September 2: Webcast - Wading in Troubled Waters: Supporting the Work of International Criminal Court (ICC) Through Domestic Legal Institutions in Africa

This lecture explores an interesting phenomenon in Africa’s relationship with the International Criminal Court (ICC), which is the apparent discord between the external policy agenda espoused by political leaders, and the seemingly grounded support for the ICC and the international criminal processes by internal legal institutions in most African states.
It argues that whereas in their collective African leaders have condemned the ICC and are actively seeking ways of curtailing its authority to deal with powerful political figures across the continent, their desire to disengage completely from the ICC will probably be difficult to attain. The paper suggests that making assumptions about Africa’s relationship with the ICC based solely on the rhetoric of political leaders and the tantrums of the African Union (AU) may be less useful than eliciting insights on how modern domestic legal institutions that have aligned themselves with principles of international criminal justice but function within the constraints of political power may become key to ending impunity in the continent. Based on Kenya’s recent experiences with the ICC, the paper analyses the role and influence of domestic legal structures in this regard. It does so by, evaluating the success or otherwise of the political and legal efforts to disengage from ICC and withdraw from the Rome Statute, highlighting the point of convergence of ideas/roles of domestic legal institutions and the ICC evident in recently enacted laws/treaties as well as jurisprudence, and interrogating the responsibility African states as members of the international community and forecasting some of the possibilities that exist for strengthening their participation in the international system and bolstering the fight against impunity.
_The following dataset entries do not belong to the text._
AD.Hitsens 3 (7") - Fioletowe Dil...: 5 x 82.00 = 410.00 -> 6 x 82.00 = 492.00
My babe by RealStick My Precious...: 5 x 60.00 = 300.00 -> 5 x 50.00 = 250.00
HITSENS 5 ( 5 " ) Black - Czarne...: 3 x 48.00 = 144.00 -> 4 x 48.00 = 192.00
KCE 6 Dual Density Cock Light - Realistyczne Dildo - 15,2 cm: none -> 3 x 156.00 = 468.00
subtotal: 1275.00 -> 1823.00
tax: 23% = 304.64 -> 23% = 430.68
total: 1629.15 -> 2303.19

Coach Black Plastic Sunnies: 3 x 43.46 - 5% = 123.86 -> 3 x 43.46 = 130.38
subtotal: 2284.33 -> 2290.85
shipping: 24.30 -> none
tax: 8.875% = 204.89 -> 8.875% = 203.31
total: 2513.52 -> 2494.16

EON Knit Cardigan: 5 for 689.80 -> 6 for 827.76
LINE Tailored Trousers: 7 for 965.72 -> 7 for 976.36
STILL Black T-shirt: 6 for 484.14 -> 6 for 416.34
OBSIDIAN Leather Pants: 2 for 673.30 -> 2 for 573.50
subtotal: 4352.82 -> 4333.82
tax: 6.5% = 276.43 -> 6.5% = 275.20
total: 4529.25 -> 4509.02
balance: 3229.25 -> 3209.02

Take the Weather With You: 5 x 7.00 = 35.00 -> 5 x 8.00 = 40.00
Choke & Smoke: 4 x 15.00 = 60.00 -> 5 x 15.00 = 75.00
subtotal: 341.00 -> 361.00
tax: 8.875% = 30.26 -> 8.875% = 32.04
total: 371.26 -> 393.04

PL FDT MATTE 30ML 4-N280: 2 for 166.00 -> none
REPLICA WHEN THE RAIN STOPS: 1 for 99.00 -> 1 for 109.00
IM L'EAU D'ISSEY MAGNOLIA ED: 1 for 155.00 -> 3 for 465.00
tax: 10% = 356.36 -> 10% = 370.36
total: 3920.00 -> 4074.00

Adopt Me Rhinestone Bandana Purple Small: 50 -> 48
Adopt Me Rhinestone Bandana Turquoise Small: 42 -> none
Wading in Troubled Waters: Supporting the Work of International Criminal Court (ICC) Through Domestic Legal Institutions in Africa
September 2, 2015
4:30 P.M. - 5:30 P.M. EST
Moot Courtroom (A59)
Case Western Reserve University School of Law
11075 East Boulevard
Cleveland, OH 44106-7148
Also Webcast
Professor Laurence Juma
Laurence Juma is a Professor of International Law and Deputy Dean, Faculty of Law, Rhodes University, South Africa, and a Professorial Fellow, Centre for Jurisprudence and Constitutional Studies, Kabarak University, Kenya. Prior to his current posts, he has been an academic member of the Faculties of Law of Nairobi University, National University of Lesotho, and Fort Hare University. Professor Juma has taught a variety of undergraduate and post graduate law courses in his career. These include customary law, property law, international human rights law, constitutional law, public international law and international humanitarian law. He has also supervised Masters and doctoral thesis on topics related to international law, international humanitarian law, human rights and customary law. His current research interests are in the area of human rights, conflict studies, humanitarian law and international law.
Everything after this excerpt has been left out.